You know who’s pretty naughty? Art forgers. This year, the art market has been rocked by an Old Master forgery scandal whose scope may outstrip even the Knoedler forgeries. And, on a smaller scale, art dealer Eric Spoutz may have secured spots for his forgeries in major museums. And what’s more, even art thieves are sometimes fooled. So, for trying to cash in on the art market, all you scoundrels get six lumps of coal—and we hope your stockings turns out to be fakes, too.

7. Peter Bartlow and Robert Fletcher, you stand accused of falsely accusing Peter Doig.
Many in the art world were aghast at accusations against Scottish artist Peter Doig, whom dealer Peter Bartlow and corrections officer Robert Fletcher accused of disavowing one of his own works, and thus robbing them of profits. Observers were shocked that an artist’s word about whether he created an artwork wasn’t final, and that he was forced to try to prove a negative (which he succeeded in doing). For dragging poor Peter Doig through the courts, Mssrs. Bartlow and Fletcher, you’ve just been served with papers…wrapped around seven lumps of coal.

The Mercedes Benz Maybach Pullman.
Image: via mercedes.com.

8. Hammer, don’t scam ’em.
While on the subject of forgeries and courtroom battles, let’s remember that Michael Hammer, owner of the aforementioned Knoedler & Co., bought himself two cars for a total of $1 million with the gallery’s (allegedly) ill-gotten gains. One of those cars was so loved by despots that it earned the punning sobriquet ”the dictator ship.” What a (purported) malefactor! So for this extravagance, Michael Hammer, you are (definitely!) driving off with eight lumps of coal.

9. Jeff Koons, union-busting is seriously not cool.
When you’re on top, you can afford to be a little generous. That’s one lesson Jeff Koons seemingly has yet to learn, as evidenced by his dismissal of some 14 of his staffers after they reportedly tried to unionize. When you’re one of the top-selling living American artists, can’t you spread the wealth even a little? For being such a Scrooge, Mister Koons, we’ve just had our studio assistants cast nine lumps of coal, just for you.

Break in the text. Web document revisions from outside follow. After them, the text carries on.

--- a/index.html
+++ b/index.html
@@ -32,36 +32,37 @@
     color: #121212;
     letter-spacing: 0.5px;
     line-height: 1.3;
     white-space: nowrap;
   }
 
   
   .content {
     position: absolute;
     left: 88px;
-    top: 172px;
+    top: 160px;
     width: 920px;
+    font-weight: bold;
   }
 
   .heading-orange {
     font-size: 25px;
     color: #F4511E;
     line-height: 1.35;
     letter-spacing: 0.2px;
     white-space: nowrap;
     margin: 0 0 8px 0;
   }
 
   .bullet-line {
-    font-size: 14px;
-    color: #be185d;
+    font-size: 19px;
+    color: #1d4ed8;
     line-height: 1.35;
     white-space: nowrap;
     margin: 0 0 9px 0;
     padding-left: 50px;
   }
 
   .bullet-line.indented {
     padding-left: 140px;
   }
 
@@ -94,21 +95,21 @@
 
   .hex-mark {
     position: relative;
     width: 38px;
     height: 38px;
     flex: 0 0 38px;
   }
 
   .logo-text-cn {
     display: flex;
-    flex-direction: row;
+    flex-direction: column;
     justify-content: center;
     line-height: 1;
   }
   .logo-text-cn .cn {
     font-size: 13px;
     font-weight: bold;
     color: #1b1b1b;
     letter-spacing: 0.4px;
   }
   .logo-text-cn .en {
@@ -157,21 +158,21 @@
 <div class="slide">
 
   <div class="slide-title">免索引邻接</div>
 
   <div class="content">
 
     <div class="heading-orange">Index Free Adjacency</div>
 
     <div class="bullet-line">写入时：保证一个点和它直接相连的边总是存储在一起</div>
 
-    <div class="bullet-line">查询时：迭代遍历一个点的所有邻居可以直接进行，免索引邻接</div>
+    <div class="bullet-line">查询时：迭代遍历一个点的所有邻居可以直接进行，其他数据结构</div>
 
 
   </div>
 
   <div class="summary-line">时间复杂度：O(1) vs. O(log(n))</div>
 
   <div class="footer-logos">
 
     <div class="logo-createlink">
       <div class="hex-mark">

Election Issue cover. Art by Barbara Kruger for New York magazine. Photograph by Mark Peterson/Redux.

10. Donald J. Trump. Just, ugh, Donald J. Trump.
You knew you weren’t going to get through a naughtiest list without reading about a certain real estate magnate and reality TV star, did you? The one who lost the popular vote for president by nearly three million votes and is tweeting his way toward the Oval Office? He paid for paintings with foundation money; he got an art dealer embroiled in politics by picking his son as his Treasury Secretary; he was rumored to be considering a celebrity for NEA head; his minions branded Marina Abramović a Satan worshipper; and he’s made life hell for his art-dealing Midtown neighbors.

For all this and more, the president-elect earns the title as the naughtiest of the year, and in his stocking at Trump Tower this Christmas, he’ll find ten lumps of coal. We just hope he can even pick them up with his tiny little hands.